The code above utilizes the values of A and B to create a model to compare and discover the relation between both values.

When I have done the prediction, it retrieves the correct value, in this sample the prediction is 203.

How does it work in IRIS?

Machine Learning in IRIS is called “integratedML”. It has been implemented since InterSystems IRIS 2023.2 as an Experimental Feature, meaning that it is not supported for production environments. However, the feature is well-tested, and InterSystems believes it can add significant value to customers. You can find more information in Using integratedML documentation.

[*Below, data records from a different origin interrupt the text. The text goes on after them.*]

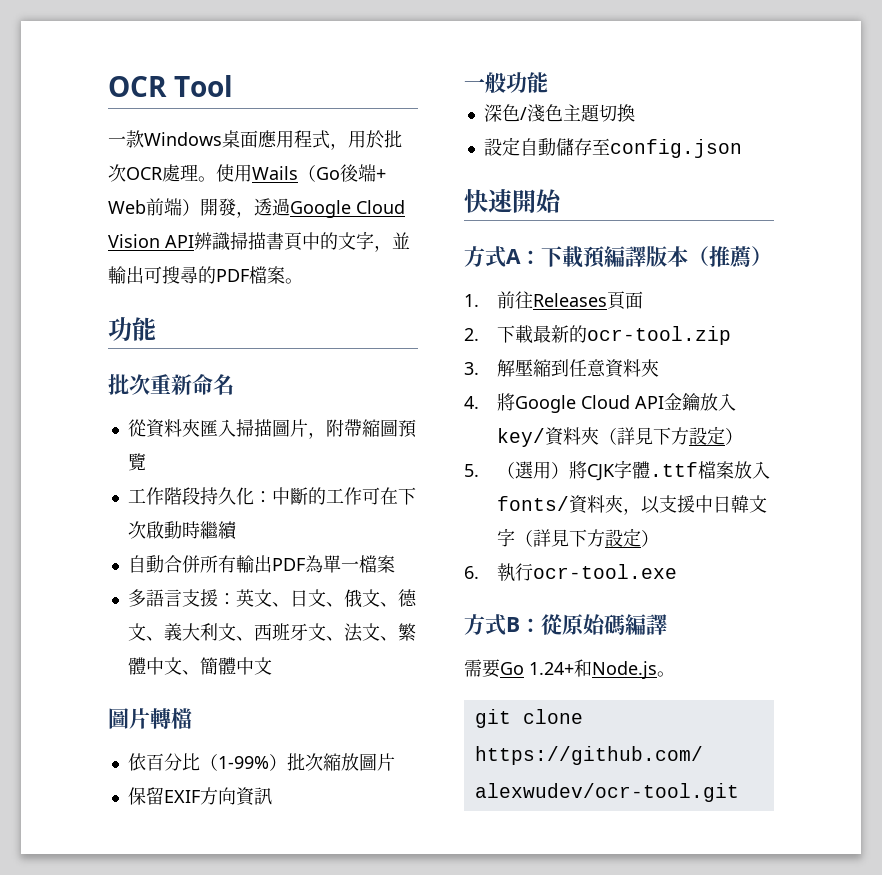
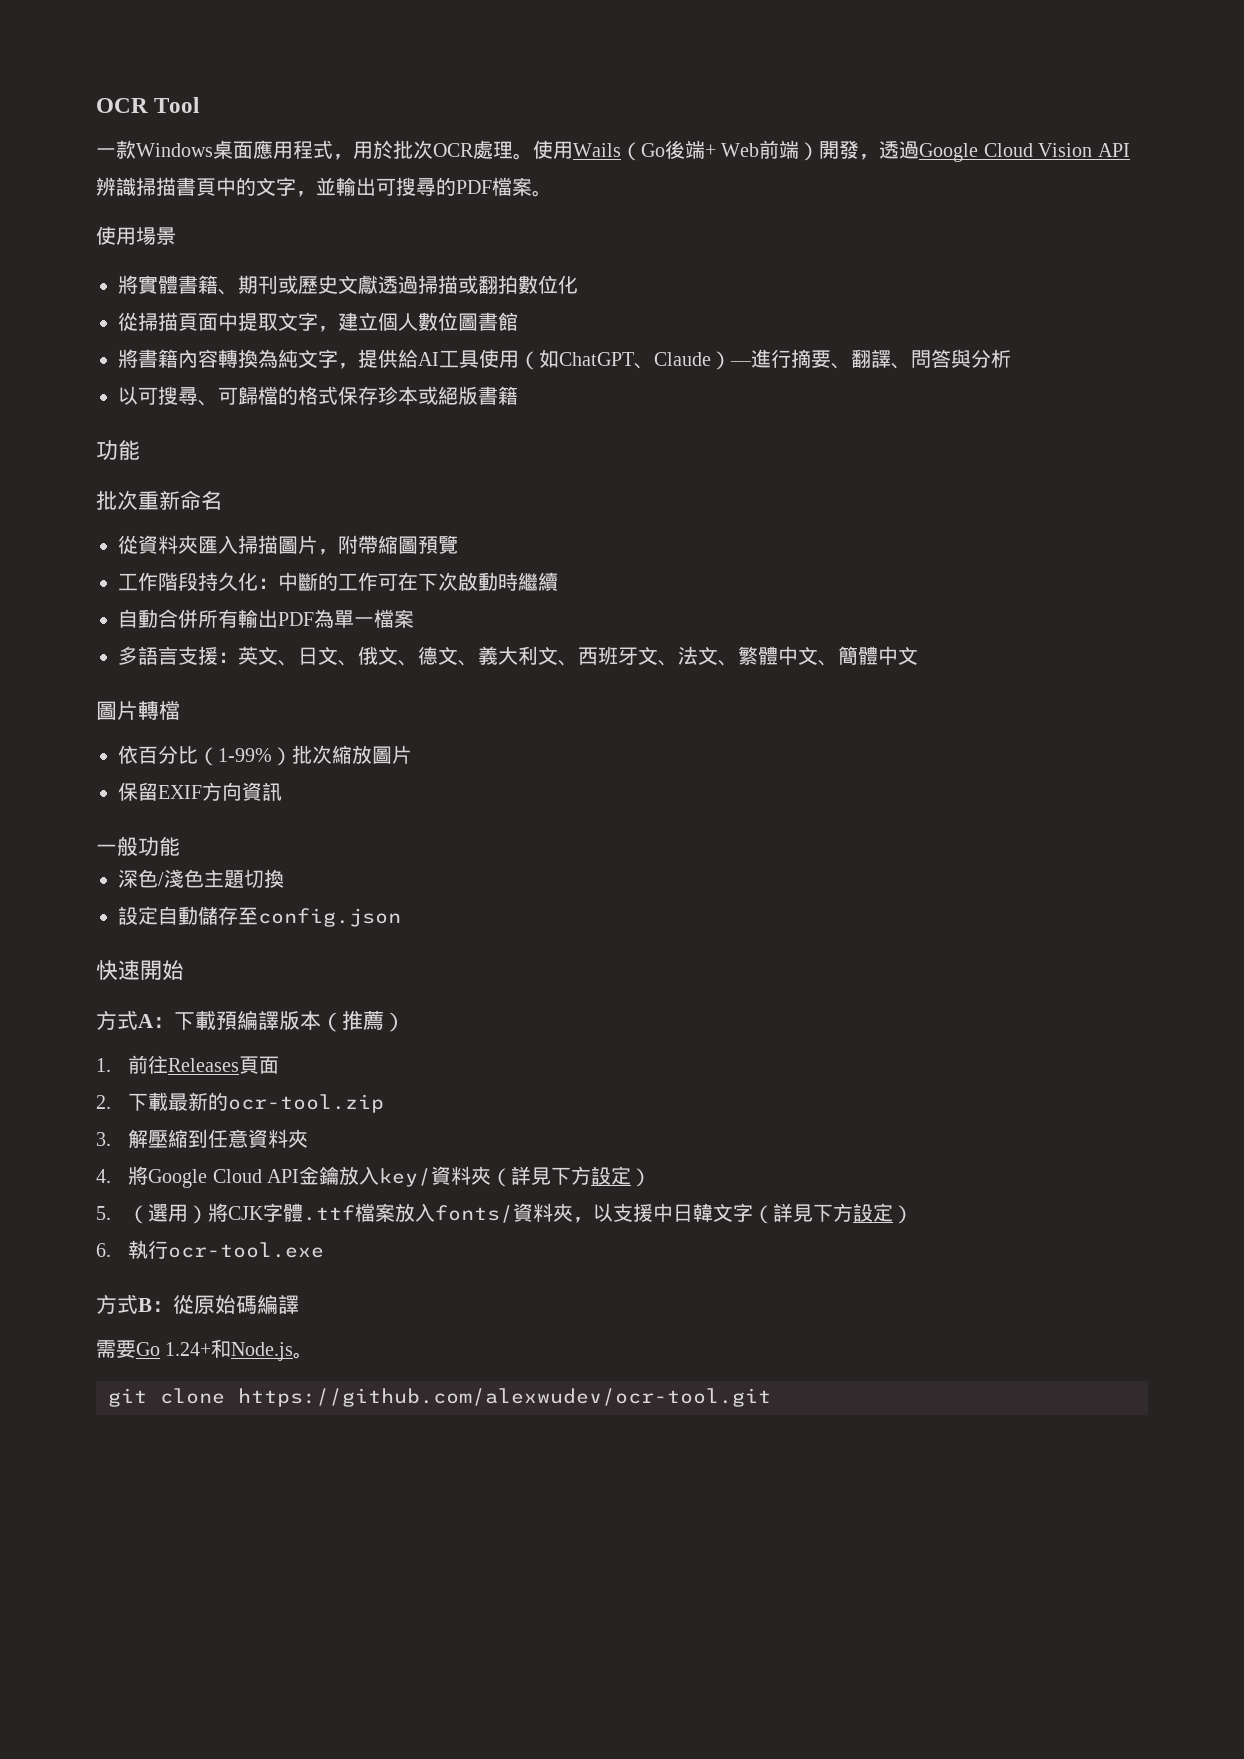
+ 使用場景
+ 將實體書籍、期刊或歷史文獻透過掃描或翻拍數位化
+ 從掃描頁面中提取文字，建立個人數位圖書館
+ 將書籍內容轉換為純文字，提供給AI工具使用（如ChatGPT、Claude）—進行摘要、翻譯、問答與分析
+ 以可搜尋、可歸檔的格式保存珍本或絕版書籍

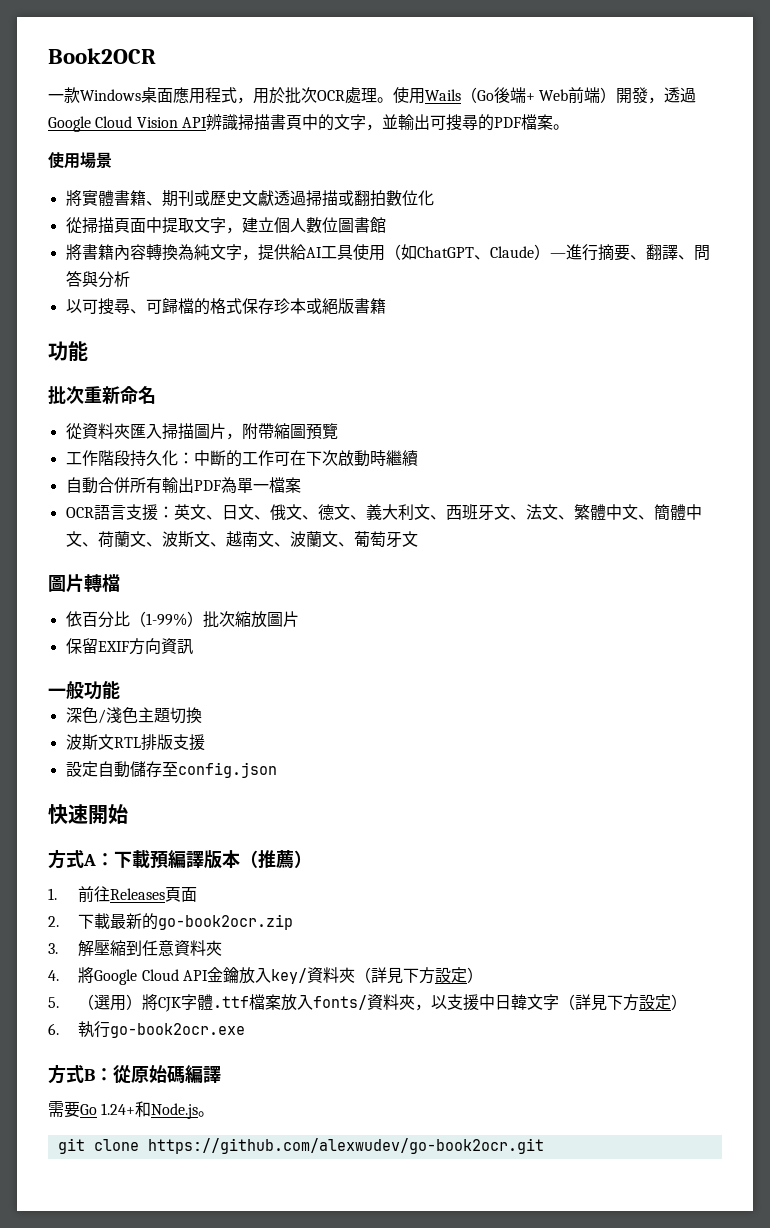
- OCR Tool
+ Book2OCR
- 多語言支援：英文、日文、俄文、德文、義大利文、西班牙文、法文、繁體中文、簡體中文
+ OCR語言支援：英文、日文、俄文、德文、義大利文、西班牙文、法文、繁體中文、簡體中文、荷蘭文、波斯文、越南文、波蘭文、葡萄牙文
+ 波斯文RTL排版支援
- 2.下載最新的ocr-tool.zip
+ 2.下載最新的go-book2ocr.zip
- 6.執行ocr-tool.exe
+ 6.執行go-book2ocr.exe
- git clone https://github.com/alexwudev/ocr-tool.git
+ git clone https://github.com/alexwudev/go-book2ocr.git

Still, since this is an ML lesson for beginners, I will explain how to operate it as simply as possible.

Note: I am utilizing a docker with an image from containers.intersystems.com/iris-ml-community

docker pull containers.intersystems.com/iris-ml-community

You can download the IRIS image and samples from https://github.com/KurroLopez/iris-mll-fordummies.

📣TIP: You can open the terminal from Docker with the following command:
docker-compose exec iris iris session iris

Sleepland University studio

Sleepland University has done extensive research on insomnia, conducting thousands of interviews and building a database with various parameters of patients with and without sleeplessness.

The collected data includes the following:

  • Gender (male/female)
  • Age (The age of the person in years)
  • Occupation (The occupation or profession of the person)
  • Sleep Duration (The number of hours the person sleeps per day)
  • Quality of Sleep (A subjective rating of the quality of sleep, ranging from 1 to 10)
  • Physical Activity Level (The number of minutes the person engages in physical activity daily)
  • Stress Level (A subjective rating of the stress level experienced by the person, ranging from 1 to 10)
  • BMI Category (The BMI category of the person: Underweight, Normal, Overweight)
  • Systolic (Systolic blood pressure)
  • Diastolic (Diastolic blood pressure)
  • Heart Rate (The resting heart rate of the person in BPM)
  • Daily Steps (The number of steps the person takes per day)
  • Sleep Disorder (None, Insomnia, Sleep Apnea)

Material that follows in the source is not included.